Why You'll Love This Recipe
When the first frost arrives, the kitchen becomes a sanctuary. This classic winter squash soup blends sweet, roasted flesh with earthy sage, creating a comforting aroma that fills the house.
Root vegetables reach peak flavor in the colder months, and pairing them with a sharp, nutty Parmesan adds depth without overwhelming the natural sweetness.
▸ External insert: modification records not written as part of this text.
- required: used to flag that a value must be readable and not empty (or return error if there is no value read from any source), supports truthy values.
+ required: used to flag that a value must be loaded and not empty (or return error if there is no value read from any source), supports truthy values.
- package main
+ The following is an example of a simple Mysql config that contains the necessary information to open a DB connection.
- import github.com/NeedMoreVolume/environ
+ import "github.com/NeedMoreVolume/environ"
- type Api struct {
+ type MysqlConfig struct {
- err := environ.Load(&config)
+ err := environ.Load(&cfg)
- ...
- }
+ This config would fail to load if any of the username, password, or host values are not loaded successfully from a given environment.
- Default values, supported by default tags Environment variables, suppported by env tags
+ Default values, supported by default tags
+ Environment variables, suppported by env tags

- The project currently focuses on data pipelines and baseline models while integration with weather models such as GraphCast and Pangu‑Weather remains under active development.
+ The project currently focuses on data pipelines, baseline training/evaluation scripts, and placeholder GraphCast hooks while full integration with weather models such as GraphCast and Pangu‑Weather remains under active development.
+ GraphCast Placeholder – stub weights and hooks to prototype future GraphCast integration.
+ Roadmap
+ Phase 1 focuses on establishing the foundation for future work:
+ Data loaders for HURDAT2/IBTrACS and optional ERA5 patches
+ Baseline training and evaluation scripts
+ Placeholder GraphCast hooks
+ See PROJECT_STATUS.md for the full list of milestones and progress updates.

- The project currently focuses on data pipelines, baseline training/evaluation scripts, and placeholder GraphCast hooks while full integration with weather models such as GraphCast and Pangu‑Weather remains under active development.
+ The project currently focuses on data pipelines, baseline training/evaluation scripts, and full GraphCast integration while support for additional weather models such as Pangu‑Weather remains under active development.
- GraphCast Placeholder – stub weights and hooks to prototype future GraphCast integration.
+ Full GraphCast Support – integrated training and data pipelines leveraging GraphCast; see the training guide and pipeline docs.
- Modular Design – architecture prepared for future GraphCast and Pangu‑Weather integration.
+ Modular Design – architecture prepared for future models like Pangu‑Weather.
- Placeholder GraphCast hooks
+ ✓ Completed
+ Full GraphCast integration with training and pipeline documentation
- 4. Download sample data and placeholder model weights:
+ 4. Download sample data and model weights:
The result is a silky, satisfying bowl that feels both rustic and refined—ideal for a quick weekday dinner or an elegant holiday starter.
Instructions
Roast the squash
Preheat oven to 200 °C (400 °F). Toss cubed squash with 1 tbsp olive oil, salt, and pepper on a baking sheet. Roast 20‑25 minutes, turning halfway, until caramelized and fork‑tender.
Sauté aromatics
In a large pot, heat remaining 1 tbsp olive oil over medium heat. Add onion and garlic; cook 4‑5 minutes until translucent and fragrant, stirring frequently to avoid browning.
Combine and simmer
Add roasted squash, broth, and fresh sage to the pot. Bring to a gentle boil, then reduce heat and simmer 10 minutes, allowing flavors to meld.
Blend to perfection
Using an immersion blender, purée the soup until completely smooth. If a thicker texture is desired, add a splash of cream now and blend briefly.
Finish and serve
Stir in heavy cream and half of the Parmesan; season with salt, pepper, and a pinch of nutmeg. Ladle into bowls, garnish with remaining cheese and a drizzle of olive oil.
Expert Tips
Tip #1: Roast for caramelization
High heat creates Maillard reactions that deepen the squash’s flavor, making the soup richer without added sugar.
Tip #2: Use fresh sage
Fresh leaves release volatile oils that dried sage cannot match, giving the soup its signature aromatic lift.
Tip #3: Blend in batches
If using a countertop blender, work in small portions to avoid splatter and achieve a uniform texture.
Tip #4: Reheat gently
When reheating, use low heat and stir often to keep the cream from separating.
Storage & Variations
Cool the soup to room temperature, then refrigerate in an airtight container for up to 3 days. Reheat over low heat, adding a splash of broth if it thickens. For a vegan twist, replace cream with coconut milk and Parmesan with nutritional yeast. Add roasted red peppers for a smoky note, or stir in cooked lentils for extra protein.